Irving Burgie, songwriter of calypso hit Day-O, dead at 95

Composer Irving Burgie, who helped popularize Caribbean music and co-wrote the enduring Harry Belafonte hit Day-O (The Banana Boat Song), has died at the age of 95.

At the Barbados Independence Day Parade on Saturday, Prime Minister Mia Amor Mottley announced Burgie died Friday. Day-O, written in 1952, has been ubiquitous, appearing in everything from the film and Broadway musical Beetlejuice to an E-Trade commercial.

Day-O, which was originally a traditional Jamaican folk song, was also the wake-up call for the astronauts on two Space Shuttle missions in the 1990s.

When a superstar list of music royalty gathered to film the We Are the World video in 1985, most burst into a playful version of Day-O in between takes. Lil’ Wayne used a sample of Day-O in his 6 Foot 7 Foot.

Songs have sold over 100 million records

According to the Songwriters Hall of Fame, Burgie’s songs have sold over 100 million records throughout the world. Many were recorded by Belafonte, including eight of the 11 songs on Belafonte’s 1956 album, Calypso, the first album to sell over one million copies in the U.S.

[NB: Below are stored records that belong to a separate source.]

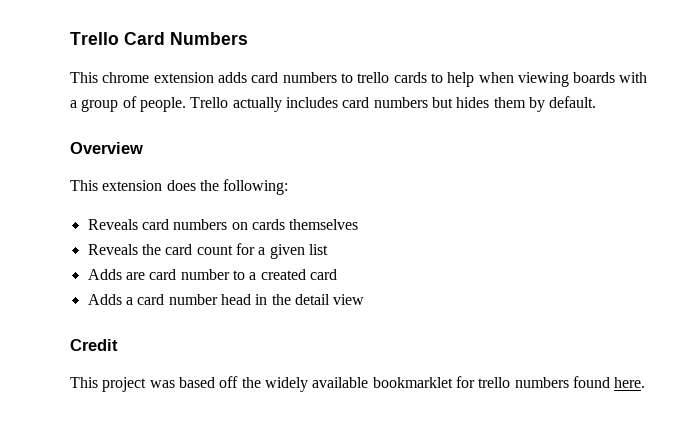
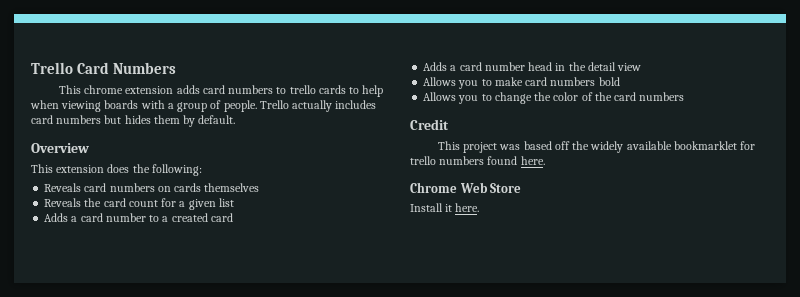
[125,272,145,280] are -> [71,216,78,222] a
(365, 299) none -> [423,77,620,89] [423,92,685,104] // Allows you to make card numbers bold // Allows you to change the color of the card numbers
(646, 382) none -> [410,182,522,193] [410,203,480,212] // Chrome Web Store // Install it here.

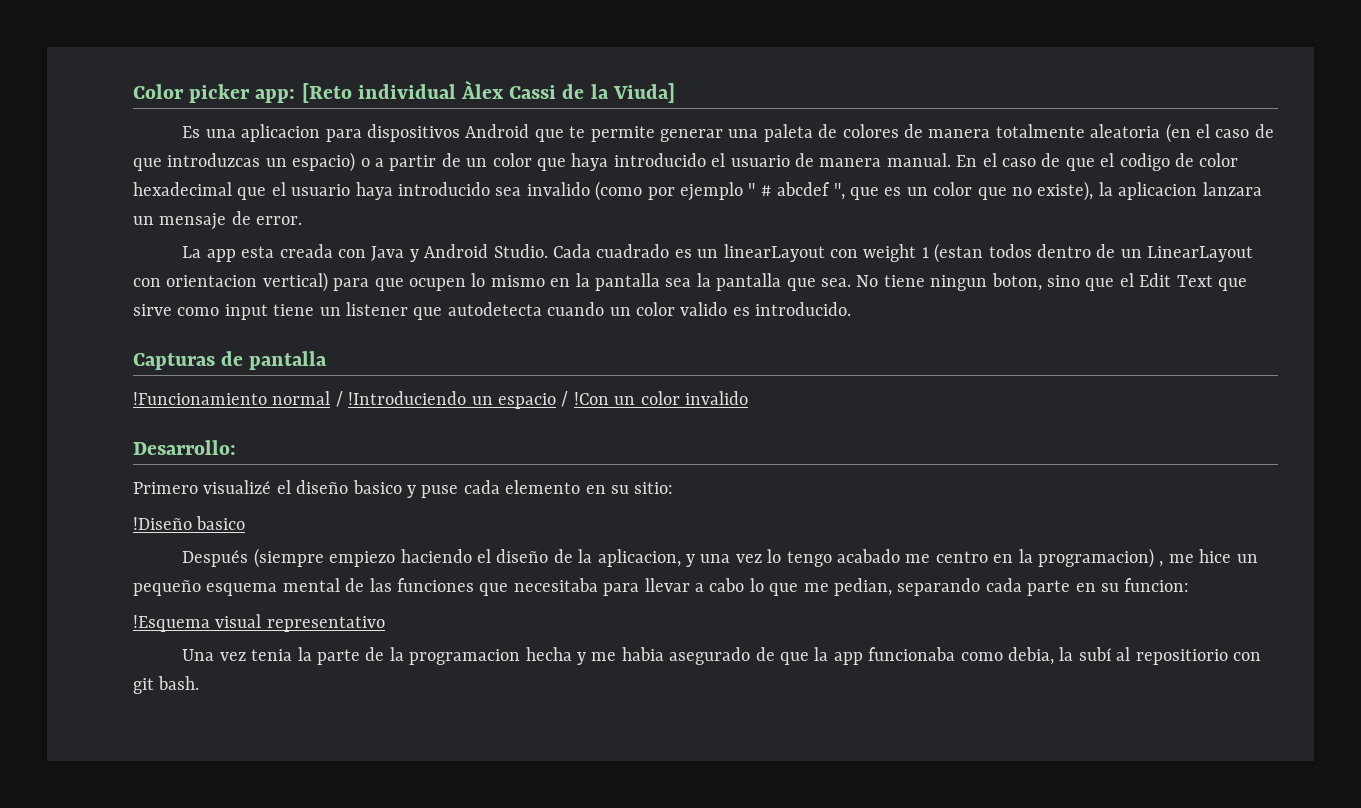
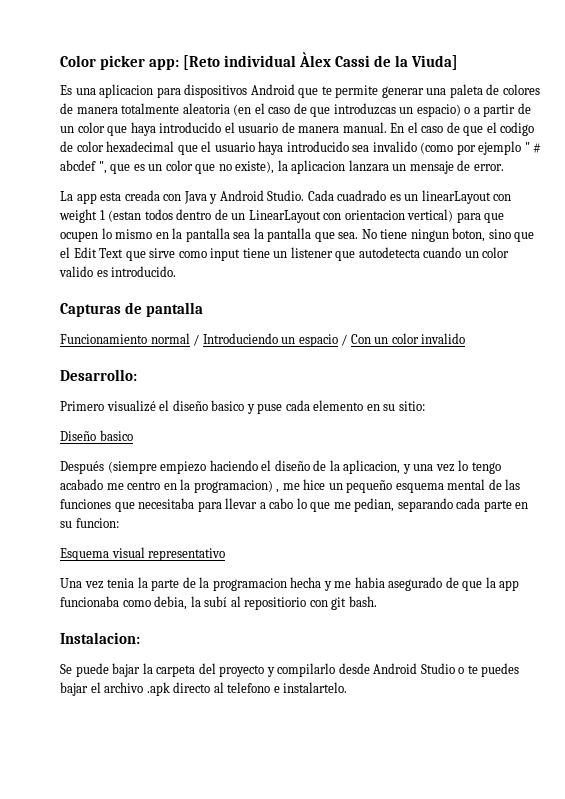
[133,392,267,405] !Funcionamiento -> [60,334,147,344] Funcionamiento
[348,391,467,405] !Introduciendo -> [202,333,278,344] Introduciendo
[573,392,609,405] !Con -> [350,334,371,344] Con
[133,517,192,530] !Diseño -> [60,431,96,441] Diseño
[133,615,210,632] !Esquema -> [60,548,109,561] Esquema
(200, 683) none -> [60,632,140,644] [60,663,520,677] [60,682,348,696] // Instalacion: // Se puede bajar la carpeta del proyecto y compilarlo desde Android Studio o te puedes bajar el archivo .apk directo al telefono e instalartelo.

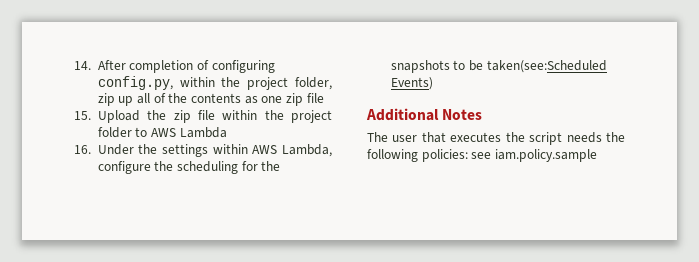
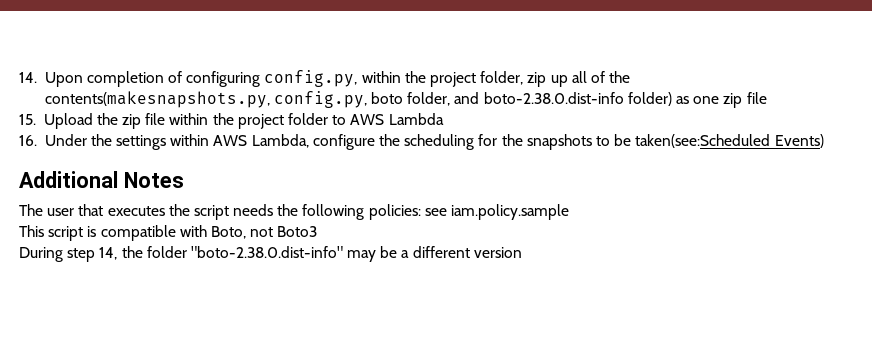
[97,60,126,70] After -> [44,72,83,87] Upon
[190,93,241,103] contents -> [44,91,672,108] contents(makesnapshots.py, config.py, boto folder, and boto-2.38.0.dist-info folder)
(597, 155) none -> [19,225,318,241] [19,246,522,262] // This script is compatible with Boto, not Boto3 // During step 14, the folder "boto-2.38.0.dist-info" may be a different version

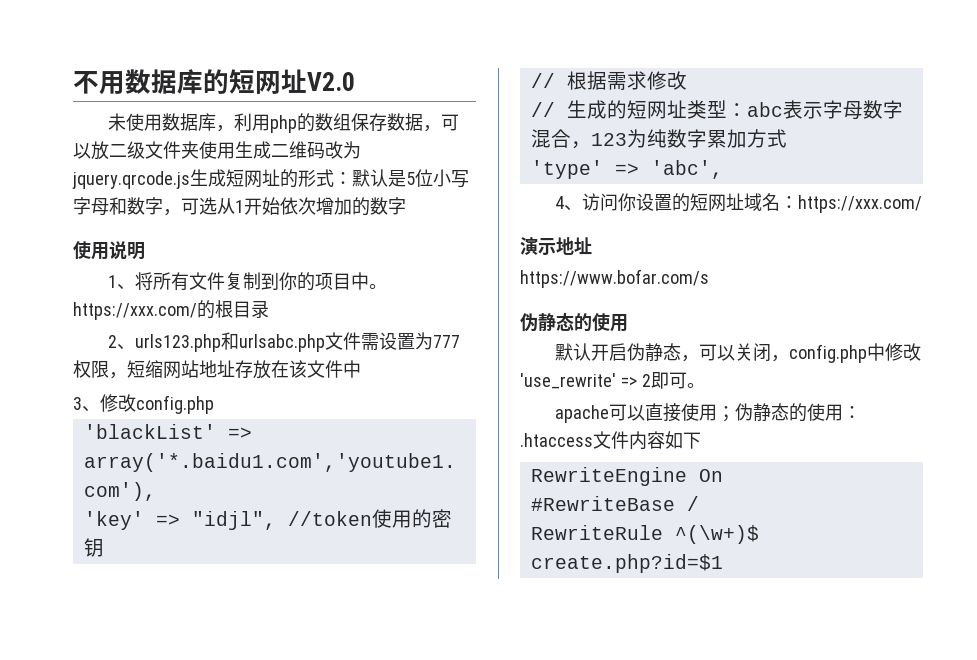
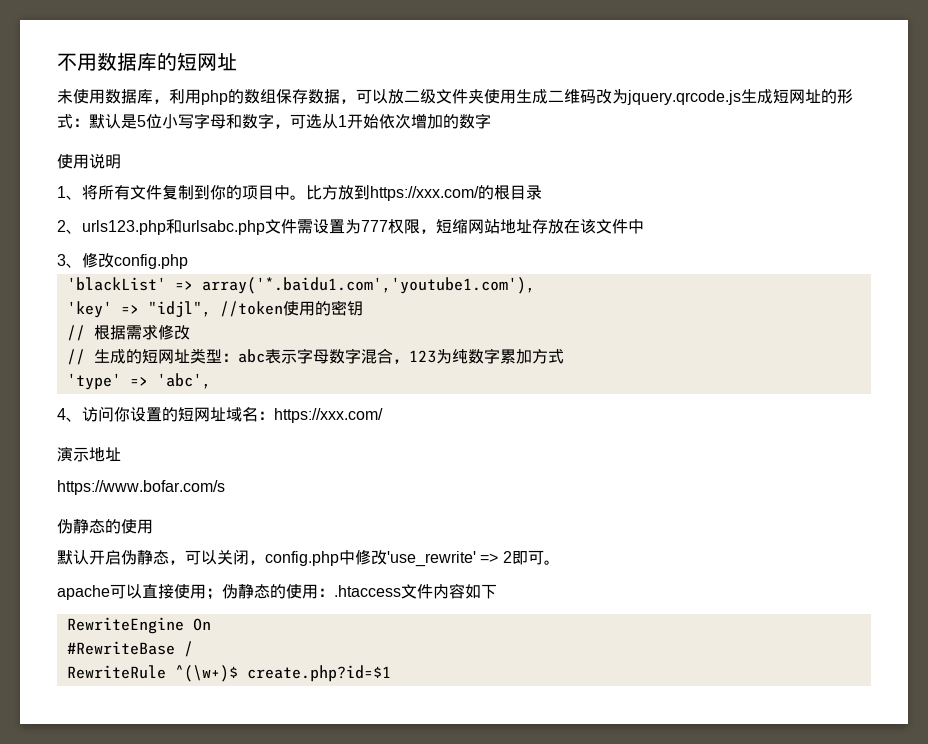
[307,72,355,91] V2.0 -> (237, 62) none
(388, 286) none -> [306,185,370,200] 比方放到

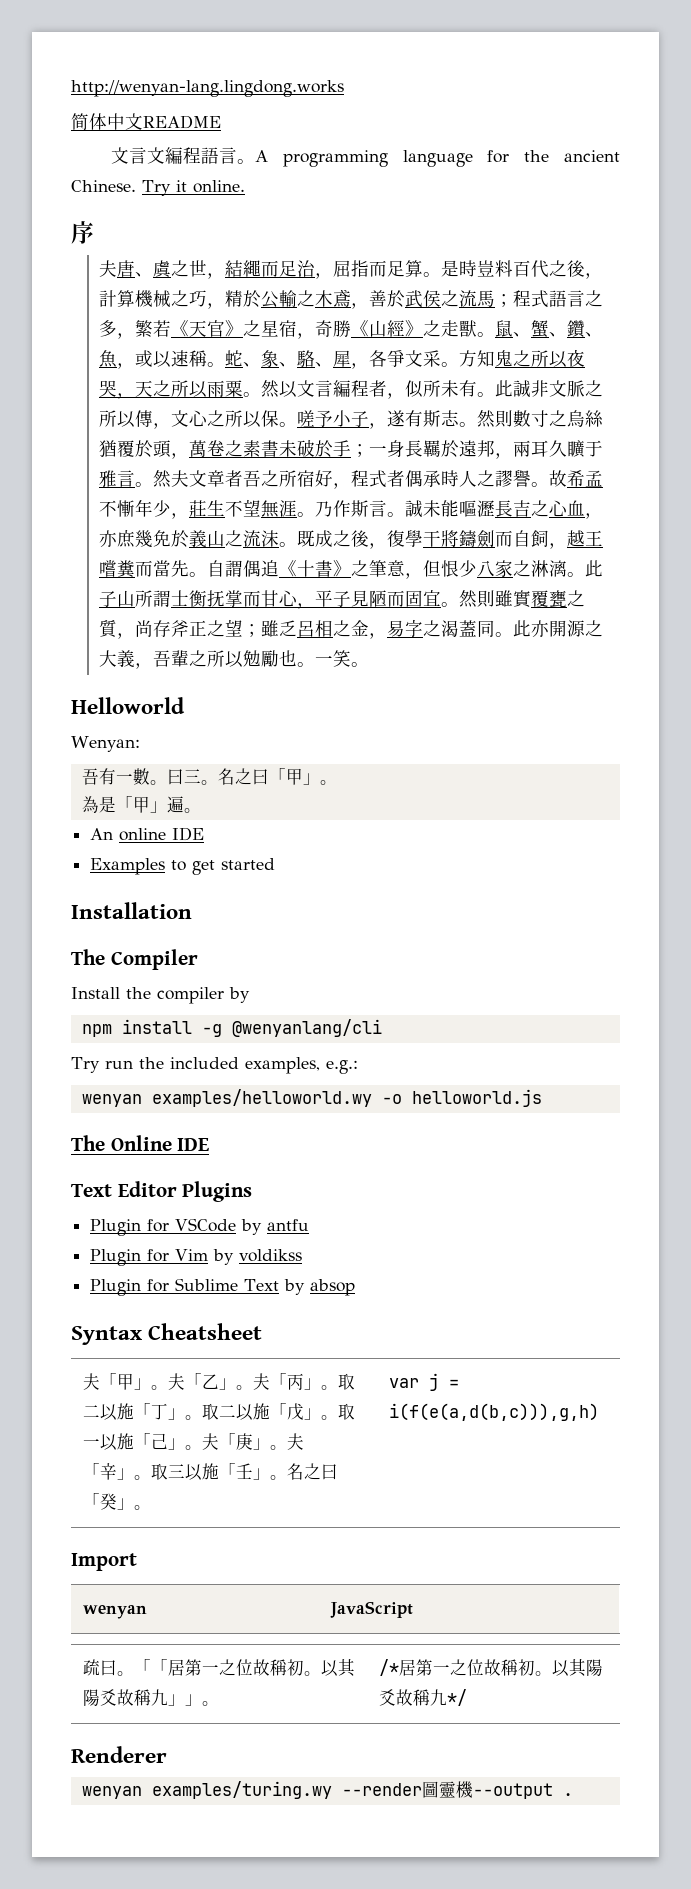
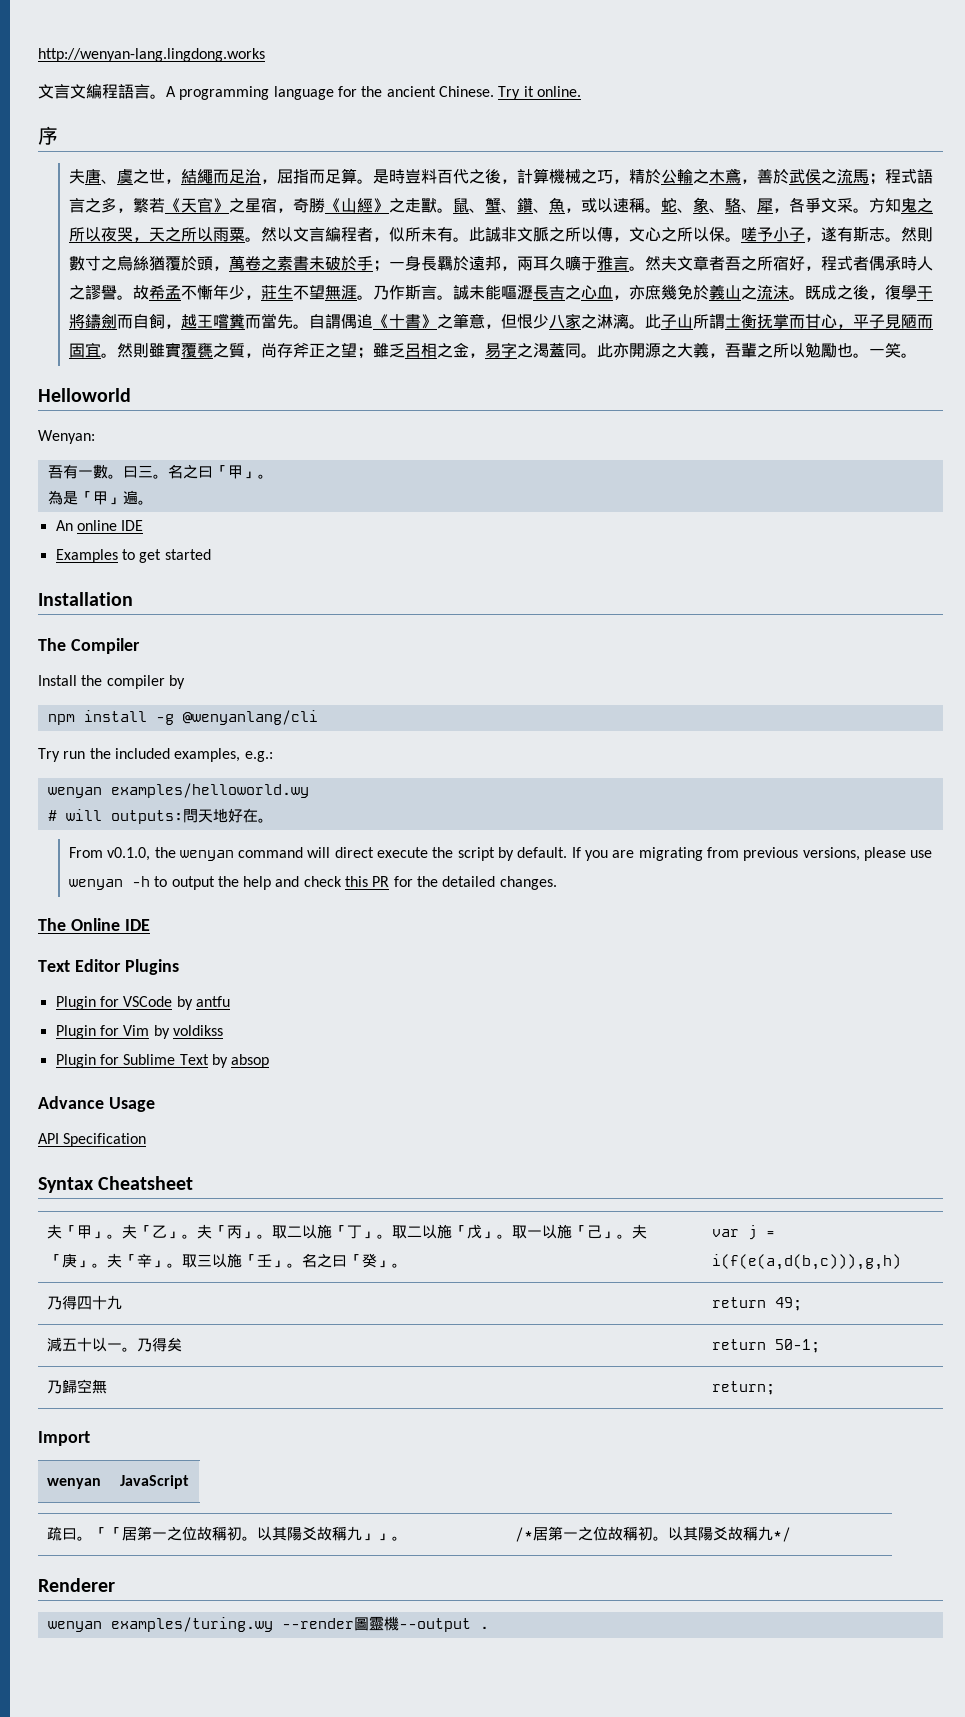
[71,113,221,130] // 简体中文README -> (265, 55) none
[566,440,586,458] 矌 -> [564,255,581,271] 曠
[381,1089,542,1107] -o helloworld.js -> [47,808,273,824] [68,847,933,861] [68,876,557,890] // # will outputs:問天地好在。 // From v0.1.0, the wenyan command will direct execute the script by default. If you are migrating from previous versions, please use wenyan -h to output the help and check this PR for the detailed changes.
(356, 1287) none -> [38,1096,155,1112] [38,1133,147,1147] // Advance Usage // API Specification
(600, 1412) none -> [47,1295,123,1310] [712,1297,803,1311] [47,1337,183,1352] [712,1339,821,1353] [47,1379,108,1394] [712,1381,776,1395] // 乃得四十九 | return 49; // 減五十以一。乃得矣 | return 50-1; // 乃歸空無 | return;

Musician Harry Belafonte, seen here performing on CBC in 1974, recorded many of Burgie’s songs for Belafonte’s 1956 top-selling album Calypso.(CBC)

Burgess also penned songs for the Kingston Trio (The Seine, El Matador and The Wanderer) and for other groups. His Jamaica Farewell has been recorded by Belafonte, Jimmy Buffett, Carly Simon and others. Others who have sung his songs include Mantovani, Miriam Makeba and Julio Iglesias.

Burgie’s classic Caribbean standards include such familiar hits as Island in The Sun, Angelina, and he was co-writer of Mary’s Boy Child. He also wrote the 1963 off-Broadway musical Ballad for Bimshire that starred Ossie Davis.

Wrote lyrics to national anthem of Barbados

He served in an all-black U.S. Army battalion in the Second World War and used GI Bill funds to pay for music studies. Burgie studied at the Juilliard School of Music, University of Arizona and University of Southern California.

He became a folk singer using the stage name «Lord Burgess» and performed the circuit between New York and Chicago, making his New York nightclub debut at the Village Vanguard in 1954. After announcing his death, Mottley asked for a moment of silence for the Brooklyn-born Burgie, who wrote the lyrics to the national anthem of Barbados — his mother’s homeland.

«We write our names on history’s page/With expectations great/Strict guardians of our heritage/Firm craftsmen of our fate,» are some of the lines of the anthem.